МЕХАНИЗМЫ ДЕЙСТВИЯ
АКТУАЛЬНЫЕ ПРОБЛЕМЫ ЭКСПЕРИМЕНТАЛЬНОЙ ХИМИОТЕРАПИИ ОПУХОЛЕЙ, Свердловск, 1982,
Черноголовка 1982, материалы совещания, стр. 122 - 124
ВЛИЯНИЕ ПРОСПИДИНА НА ОБРАЗОВАНИЕ
КОМПЛЕКСА ДНК—ГИСТОН
Н. С. БОГОМОЛОВА, А. И. ГОРИН, В.
А. ЧЕРНОВ, П. И. ЦЕЙТЛИН
(Всесоюзный научно-исследовательский химико-фармацевтический
институт им. С. Орджоникидзе, Институт медицинской генетики АМН СССР, Москва)
В настоящей работе исследовали распределение
проспидина между основными компонентами дезоксирибонуклеопротеидного комплекса,
а также влияние препарата на образование нерастворимого комплекса в 0,14 М
NаСl.
С этой целью проспидин, меченный по 14С
(удельная активность1,25 мкюри/г), вводили внутривенно белым беспородным мышам в
концентрации 3 мг/мышь. Через 5 минут после введения препарата животных
забивали. Хроматин выделяли из печени и селезенки [I]. Полученные данные по
включению радиоактивной метки характеризуют прочное связывание проспидина с
хроматином. Если уровень радиоактивности гомогената печени принимать за 100%, то
оказывается, что с хроматином, выделенным из ядер печени, связывается не менее
13,2% радиоактивной метки. При выделении хроматина из ядер селезенки эта
величина составляет примерно 10%. Следует отметить, что уровень включения
радиоактивной метки проспидина в хроматин, выделенный из тканей здоровых
животных, удовлетворительно совпадает с количественным содержанием меченого
проспидина в ядрах, выделенных из печени и селезенки крыс с саркомой 45, забитых
также через 5 минут после внутривенного введения проспидина-14С.
После центрифугирования хроматина в диссоциирующей
системе (3 М NаСl
и 5 М мочевины) в режиме осаждения ДНК — 200000
g,
24 часа — показано, что с ДНК хроматина печени
связывается не менее 10% радиоактивной метки, включенной в хроматин, а с ДНК
хроматина селезенки — не менее 19,2%. Белковый компонент хроматина печени и
селезенки также по-разному включает метку проспидина. Если в супернатанте с
белковой фракцией хроматина селезенки практически полностью связывается
радиоактивная метка и в значительно меньшей степени она связывается с ДНК, то из
белковой фракции хроматина печени большая часть проспидина теряется во время
диализа супернатантной фракции в процессе освобождения от ЗМ NаС1 и 5М мочевины.
В настоящее время не представляется возможным обсудить причину различного
связывания проспидина с ДНК и белком печени и селезенки. Не исключено, что это
связано с особенностями структурной организации хроматина.

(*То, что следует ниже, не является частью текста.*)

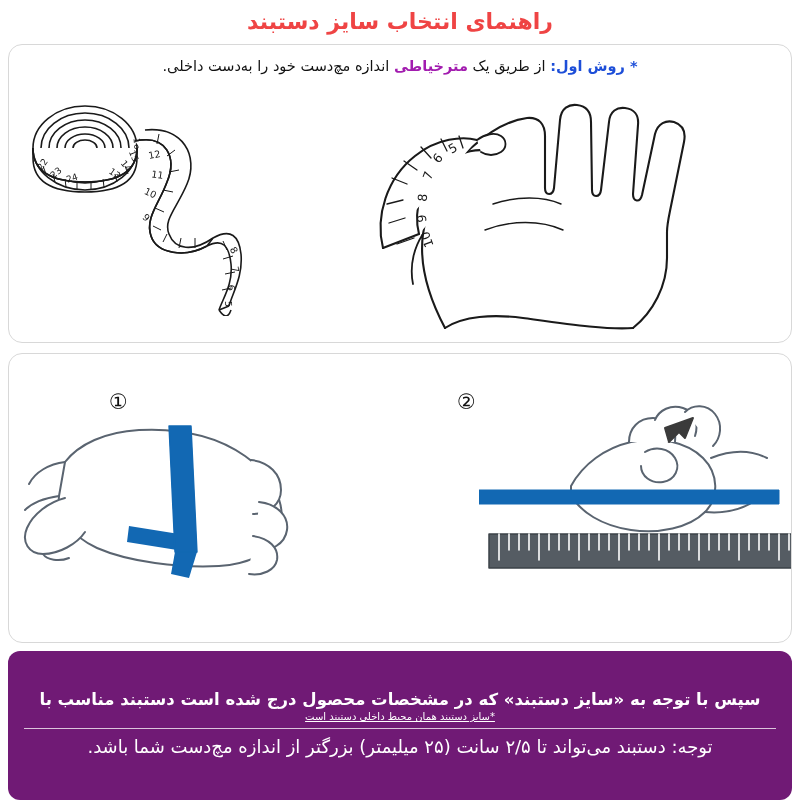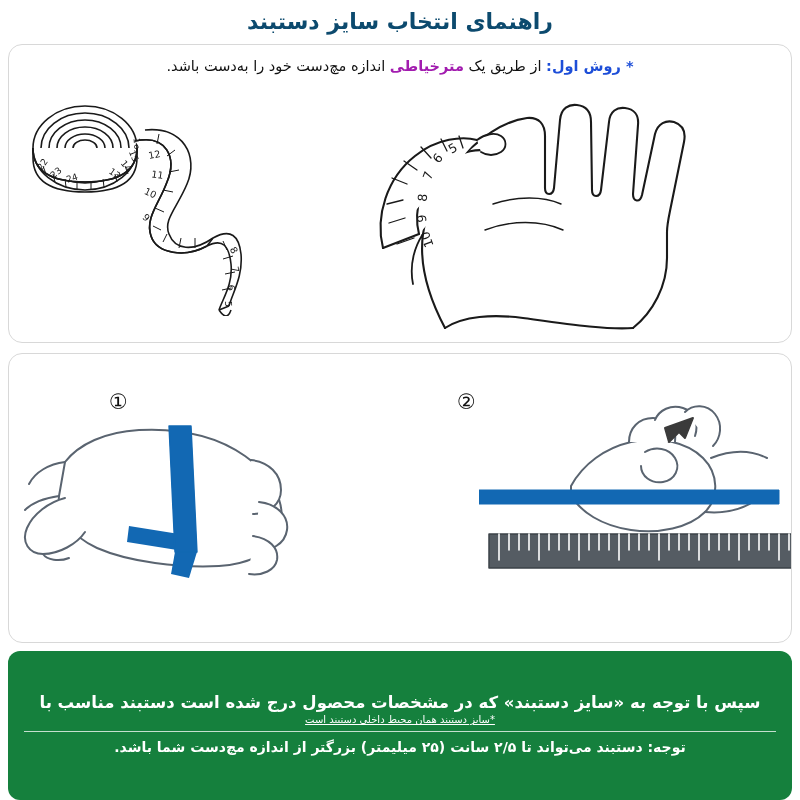--- a/index.html
+++ b/index.html
@@ -21,21 +21,21 @@
     box-sizing: border-box;
     padding: 0 8px;
     display: flex;
     flex-direction: column;
   }
   
   .title {
     text-align: center;
     font-size: 22px;
     font-weight: bold;
-    color: #0c4a6e;
+    color: #ef4444;
     letter-spacing: 0.5px;
     padding: 9px 0 9px 0;
     line-height: 1.2;
   }
   
   .panel {
     border: 1px solid #d8d8d8;
     border-radius: 14px;
     background: #ffffff;
     position: relative;
@@ -59,21 +59,21 @@
   .panel-art {
     position: relative;
     width: 100%;
     height: calc(100% - 34px);
   }
   svg { display: block; }
   .art-abs { position: absolute; }
 
   
   .footer {
-    background: #15803d;
+    background: #701a75;
     border-radius: 12px;
     color: #ffffff;
     padding: 10px 16px 12px 16px;
     box-sizing: border-box;
     height: 150px;
     display: flex;
     flex-direction: column;
     justify-content: center;
     gap: 0;
     align-items: center;
@@ -93,22 +93,22 @@
     text-decoration: underline;
   }
   .footer-rule {
     border: 0;
     border-top: 1px solid rgba(255,255,255,0.75);
     margin: 6px 2px 4px 2px;
     width: 100%;
   }
   .footer-warn {
     text-align: center;
-    font-size: 14px;
-    font-weight: bold;
+    font-size: 18px;
+    font-weight: normal;
     line-height: 1.6;
     direction: rtl;
   }
   .quoted { display: inline; }
   .circ-num {
     font-size: 21px;
     color: #111;
   }
 </style>
 </head>
@@ -117,21 +117,21 @@
 <div class="page">
 
   <div class="title">راهنمای انتخاب سایز دستبند</div>
 
   <div class="panel panel-1">
 
     <div class="panel-caption">
       <span class="red">* روش اول:</span>
       <span>از طریق یک</span>
       <span class="bold">مترخیاطی</span>
-      <span>اندازه مچ‌دست خود را به‌دست باشد.</span>
+      <span>اندازه مچ‌دست خود را به‌دست داخلی.</span>
     </div>
 
     <div class="panel-art">
 
       <div class="art-abs" style="left:8px; top:8px;">
         <svg width="280" height="230" viewBox="0 0 280 230" fill="none" stroke="#1a1a1a" stroke-width="1.6">
 
           <ellipse cx="68" cy="62" rx="52" ry="42" fill="#fff"></ellipse>
           <ellipse cx="68" cy="62" rx="44" ry="35" fill="#fff"></ellipse>
           <ellipse cx="68" cy="62" rx="36" ry="28" fill="#fff"></ellipse>

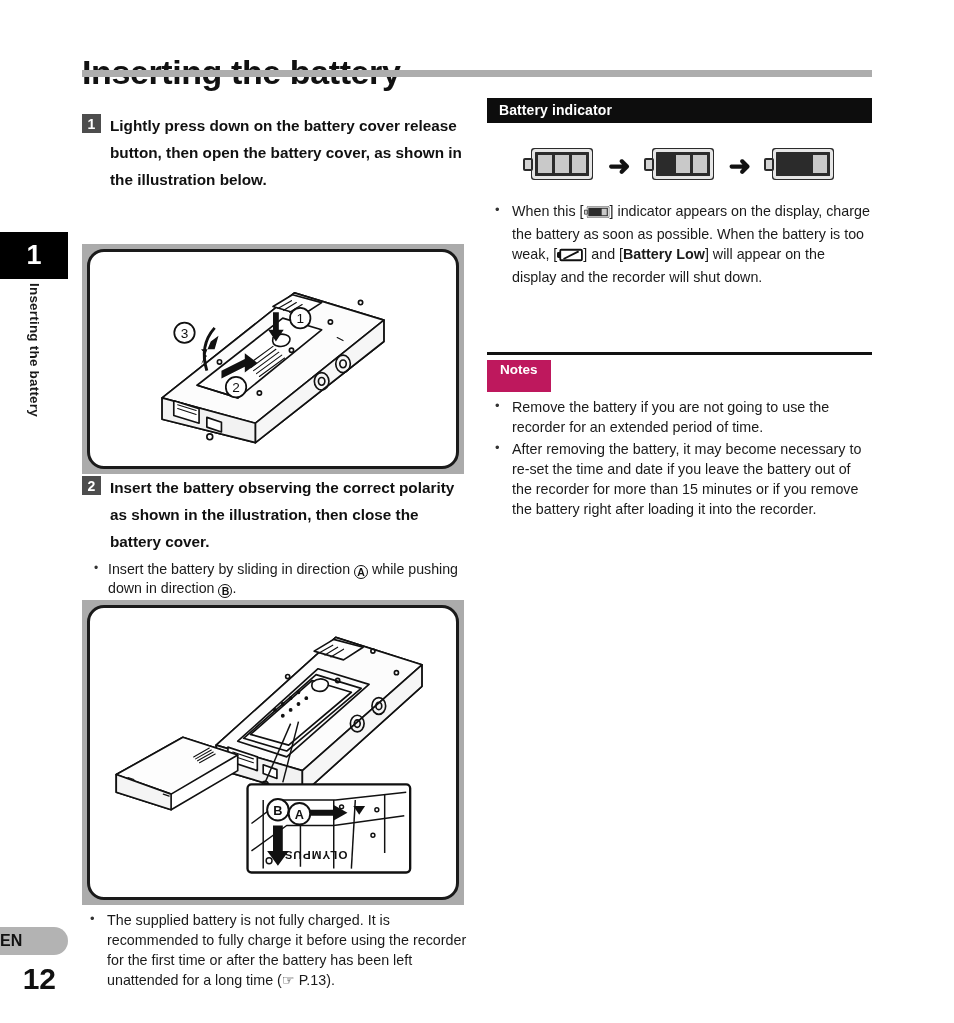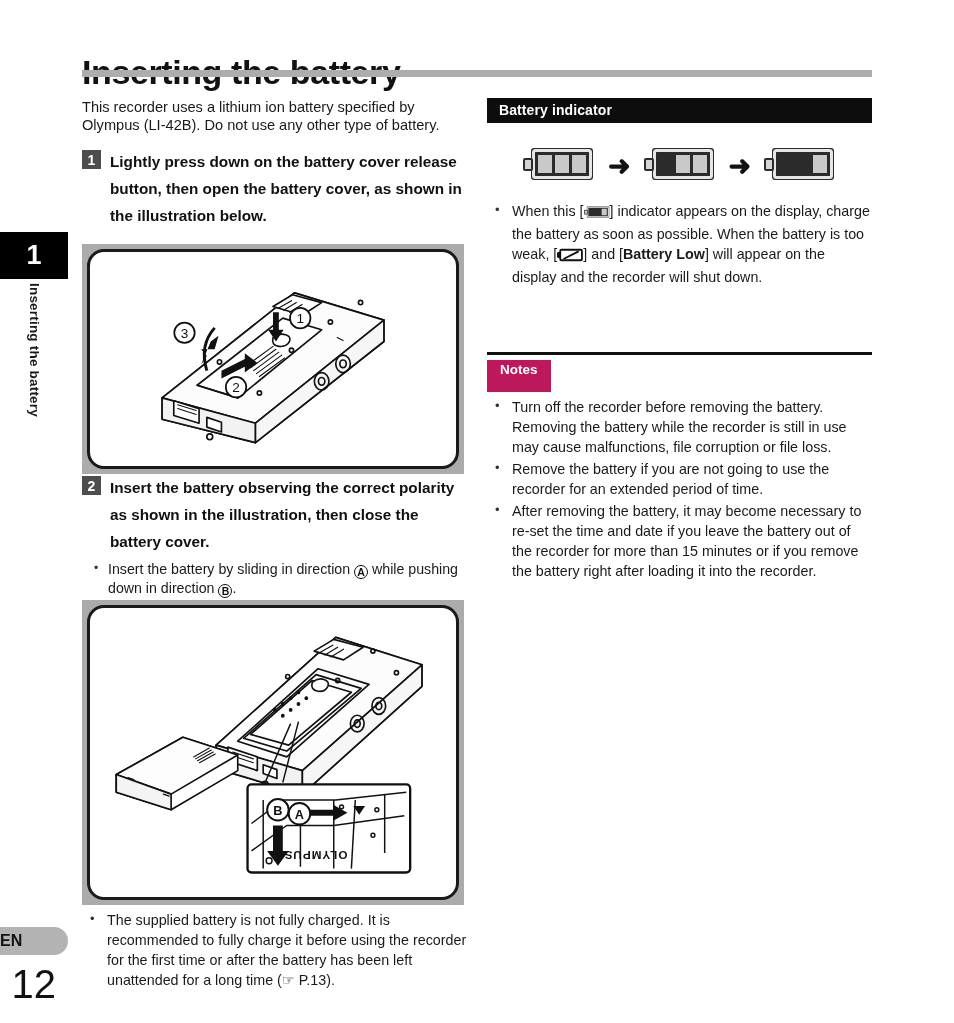--- a/index.html
+++ b/index.html
@@ -35,21 +35,21 @@
   #lang-tab {
     position:absolute; left:0; top:927px; width:68px; height:28px;
     background:#b3b3b3; color:#111;
     border-top-right-radius:14px; border-bottom-right-radius:14px;
     font-weight:bold; font-size:16px;
     display:flex; align-items:center; justify-content:flex-start;
     padding-right:12px;
   }
   #page-number {
     position:absolute; left:0; top:962px; width:68px; height:36px;
-    color:#111; font-weight:normal; font-size:40px;
+    color:#111; font-weight:bold; font-size:30px;
     display:flex; align-items:flex-start; justify-content:flex-end;
     padding-right:12px;
   }
 
   
   #page-title {
     position:absolute; left:82px; top:30px;
     font-size:34px; font-weight:bold; letter-spacing:-0.4px;
     color:#111;
   }
@@ -157,21 +157,20 @@
   <div id="page-number">
     <span>12</span>
   </div>
 </div>
 
 <h1 id="page-title">Inserting the battery</h1>
 <div id="title-rule"></div>
 
 <div id="col-left">
 
-  <p class="body">This recorder uses a lithium ion battery specified by Olympus (LI-42B). Do not use any other type of battery.</p>
 
   <div class="step">
     <div class="step-num">1</div>
     <div class="step-text">Lightly press down on the battery cover release button, then open the battery cover, as shown in the illustration below.</div>
   </div>
 </div>
 
 <div id="fig1" class="fig">
   <div class="fig-inner">
     <svg viewBox="0 0 372 220">
@@ -419,17 +418,16 @@
             <path d="M0 14 L0 24 Q0 27 4 27 L10 27 L10 11 L4 11 Q0 11 0 14 Z" fill="#111"></path>
             <path d="M18 30 L60 9" stroke="#111" stroke-width="5"></path>
           </svg></span><span>] and [</span><b>Battery Low</b><span>] will appear on the display and the recorder will shut down.</span></li>
   </ul>
 </div>
 
 <div id="notes-block">
   <div id="notes-rule"></div>
   <div id="notes-badge">Notes</div>
   <ul class="bullets" id="notes-list">
-    <li>Turn off the recorder before removing the battery. Removing the battery while the recorder is still in use may cause malfunctions, file corruption or file loss.</li>
     <li>Remove the battery if you are not going to use the recorder for an extended period of time.</li>
     <li>After removing the battery, it may become necessary to re-set the time and date if you leave the battery out of the recorder for more than 15 minutes or if you remove the battery right after loading it into the recorder.</li>
   </ul>
 </div>
 
 </body></html>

При инкубации очищенных ядер селезенки с проспидином
показано, что в условиях in
vivo
препарат также проникает в ядро и связывается с
хроматином. В этом случае наблюдали распределение радиоактивной метки между
компонентами хроматина в следующем соотношении (активность хроматина принята за
100%): ДНК ~ 25, белки, экстрагируемые в 0,2Н НCl
~ 21; белки, экстрагируемые в 1,ОН
NaСl
~ 47 и нерастворимая после экстракций фракция ~ 7%.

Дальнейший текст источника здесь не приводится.